** Task details **
Check every line below for the string "working". Copy the ones that have it.

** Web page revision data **
.....
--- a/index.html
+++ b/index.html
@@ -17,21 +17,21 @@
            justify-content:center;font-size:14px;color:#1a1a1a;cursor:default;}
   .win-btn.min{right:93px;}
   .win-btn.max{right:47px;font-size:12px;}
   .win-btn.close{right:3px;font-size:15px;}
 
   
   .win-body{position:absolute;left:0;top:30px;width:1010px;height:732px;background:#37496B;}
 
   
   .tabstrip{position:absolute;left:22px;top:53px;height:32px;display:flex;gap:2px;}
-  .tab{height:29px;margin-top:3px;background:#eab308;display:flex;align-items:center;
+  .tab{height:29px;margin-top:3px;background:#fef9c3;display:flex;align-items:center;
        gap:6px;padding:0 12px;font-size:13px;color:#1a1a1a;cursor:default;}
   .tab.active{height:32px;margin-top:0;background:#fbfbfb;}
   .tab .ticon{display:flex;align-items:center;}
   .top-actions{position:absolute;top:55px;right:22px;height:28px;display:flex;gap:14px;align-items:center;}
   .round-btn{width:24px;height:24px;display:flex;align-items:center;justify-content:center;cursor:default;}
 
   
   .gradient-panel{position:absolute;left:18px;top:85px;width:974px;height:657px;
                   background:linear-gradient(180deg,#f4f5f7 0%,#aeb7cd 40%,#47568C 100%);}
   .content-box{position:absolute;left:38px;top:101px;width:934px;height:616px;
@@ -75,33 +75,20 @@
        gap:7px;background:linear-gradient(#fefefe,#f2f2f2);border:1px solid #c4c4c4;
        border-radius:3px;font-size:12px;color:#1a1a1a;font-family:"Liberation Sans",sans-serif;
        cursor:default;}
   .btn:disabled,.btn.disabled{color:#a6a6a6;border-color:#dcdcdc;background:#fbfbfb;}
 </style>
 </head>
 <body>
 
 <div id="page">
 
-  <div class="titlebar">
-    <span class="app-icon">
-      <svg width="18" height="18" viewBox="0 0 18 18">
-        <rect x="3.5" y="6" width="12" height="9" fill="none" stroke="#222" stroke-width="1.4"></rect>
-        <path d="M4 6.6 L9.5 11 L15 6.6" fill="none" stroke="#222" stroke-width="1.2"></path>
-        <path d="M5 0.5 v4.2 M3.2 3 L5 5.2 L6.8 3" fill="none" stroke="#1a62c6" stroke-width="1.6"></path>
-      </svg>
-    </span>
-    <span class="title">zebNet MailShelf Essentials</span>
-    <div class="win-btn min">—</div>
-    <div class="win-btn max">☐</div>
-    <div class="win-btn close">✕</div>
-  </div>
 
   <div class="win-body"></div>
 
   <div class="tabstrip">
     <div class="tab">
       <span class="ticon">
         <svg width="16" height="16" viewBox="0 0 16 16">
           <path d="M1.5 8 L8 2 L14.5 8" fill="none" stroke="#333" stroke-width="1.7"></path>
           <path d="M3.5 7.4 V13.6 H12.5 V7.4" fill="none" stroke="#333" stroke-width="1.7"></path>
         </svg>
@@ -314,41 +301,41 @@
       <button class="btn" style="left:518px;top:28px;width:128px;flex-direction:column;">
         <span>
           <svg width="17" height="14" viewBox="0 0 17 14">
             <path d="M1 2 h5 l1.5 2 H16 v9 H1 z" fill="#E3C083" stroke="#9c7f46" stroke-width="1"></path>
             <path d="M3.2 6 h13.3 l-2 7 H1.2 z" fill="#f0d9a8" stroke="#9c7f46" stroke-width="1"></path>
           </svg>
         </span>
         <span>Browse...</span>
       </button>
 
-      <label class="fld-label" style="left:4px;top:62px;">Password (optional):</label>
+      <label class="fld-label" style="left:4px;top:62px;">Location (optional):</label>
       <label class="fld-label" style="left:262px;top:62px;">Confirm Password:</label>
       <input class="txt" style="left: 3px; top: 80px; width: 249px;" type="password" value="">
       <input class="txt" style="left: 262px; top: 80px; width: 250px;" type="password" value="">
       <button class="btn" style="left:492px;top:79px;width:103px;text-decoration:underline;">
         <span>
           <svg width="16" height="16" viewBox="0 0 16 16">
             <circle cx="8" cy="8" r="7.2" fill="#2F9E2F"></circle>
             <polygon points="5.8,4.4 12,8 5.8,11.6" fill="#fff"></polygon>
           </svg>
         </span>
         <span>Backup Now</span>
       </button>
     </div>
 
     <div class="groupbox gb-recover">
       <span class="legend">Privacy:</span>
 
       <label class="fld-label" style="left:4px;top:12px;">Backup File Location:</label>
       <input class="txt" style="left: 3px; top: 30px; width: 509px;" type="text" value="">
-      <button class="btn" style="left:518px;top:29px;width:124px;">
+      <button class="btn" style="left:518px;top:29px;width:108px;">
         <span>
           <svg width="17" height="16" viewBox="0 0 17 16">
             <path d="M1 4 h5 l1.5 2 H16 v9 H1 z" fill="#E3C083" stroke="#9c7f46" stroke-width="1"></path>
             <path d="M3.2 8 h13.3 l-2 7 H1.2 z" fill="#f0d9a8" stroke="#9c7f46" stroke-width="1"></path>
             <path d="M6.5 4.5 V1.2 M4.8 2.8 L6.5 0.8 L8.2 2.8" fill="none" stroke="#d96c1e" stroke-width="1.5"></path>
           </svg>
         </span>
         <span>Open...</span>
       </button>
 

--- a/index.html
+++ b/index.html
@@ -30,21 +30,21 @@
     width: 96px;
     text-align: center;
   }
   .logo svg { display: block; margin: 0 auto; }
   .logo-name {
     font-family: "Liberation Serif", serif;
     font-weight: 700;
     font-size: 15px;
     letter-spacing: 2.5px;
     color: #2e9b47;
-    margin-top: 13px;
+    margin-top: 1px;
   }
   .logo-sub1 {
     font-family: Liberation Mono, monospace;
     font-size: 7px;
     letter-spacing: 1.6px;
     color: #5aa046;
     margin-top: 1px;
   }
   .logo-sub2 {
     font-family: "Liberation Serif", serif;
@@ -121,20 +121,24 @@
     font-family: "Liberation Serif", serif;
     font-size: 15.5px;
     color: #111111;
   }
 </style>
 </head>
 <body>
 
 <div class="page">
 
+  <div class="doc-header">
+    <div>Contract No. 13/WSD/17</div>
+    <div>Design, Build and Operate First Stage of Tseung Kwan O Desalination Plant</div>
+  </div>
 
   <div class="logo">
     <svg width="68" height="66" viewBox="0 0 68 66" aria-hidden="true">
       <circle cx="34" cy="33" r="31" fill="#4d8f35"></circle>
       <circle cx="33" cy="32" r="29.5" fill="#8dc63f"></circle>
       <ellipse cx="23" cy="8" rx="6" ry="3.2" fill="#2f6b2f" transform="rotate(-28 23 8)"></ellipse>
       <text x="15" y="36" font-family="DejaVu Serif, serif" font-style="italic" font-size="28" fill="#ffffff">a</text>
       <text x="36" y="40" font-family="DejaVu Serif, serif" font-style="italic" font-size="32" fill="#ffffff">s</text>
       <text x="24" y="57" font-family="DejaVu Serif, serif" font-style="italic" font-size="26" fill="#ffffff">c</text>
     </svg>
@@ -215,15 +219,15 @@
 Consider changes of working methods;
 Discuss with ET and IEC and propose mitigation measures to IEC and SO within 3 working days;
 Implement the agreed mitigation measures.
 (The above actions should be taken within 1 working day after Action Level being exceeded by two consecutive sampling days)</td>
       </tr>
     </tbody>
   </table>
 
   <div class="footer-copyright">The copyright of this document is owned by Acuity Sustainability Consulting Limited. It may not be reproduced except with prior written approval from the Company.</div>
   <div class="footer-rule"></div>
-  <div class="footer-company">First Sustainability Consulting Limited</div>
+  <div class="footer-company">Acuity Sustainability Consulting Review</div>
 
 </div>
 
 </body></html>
.....
** Response for this exercise **
 Consider changes of working methods;
 Discuss with ET and IEC and propose mitigation measures to IEC and SO within 3 working days;
 (The above actions should be taken within 1 working day after Action Level being exceeded by two consecutive sampling days)</td>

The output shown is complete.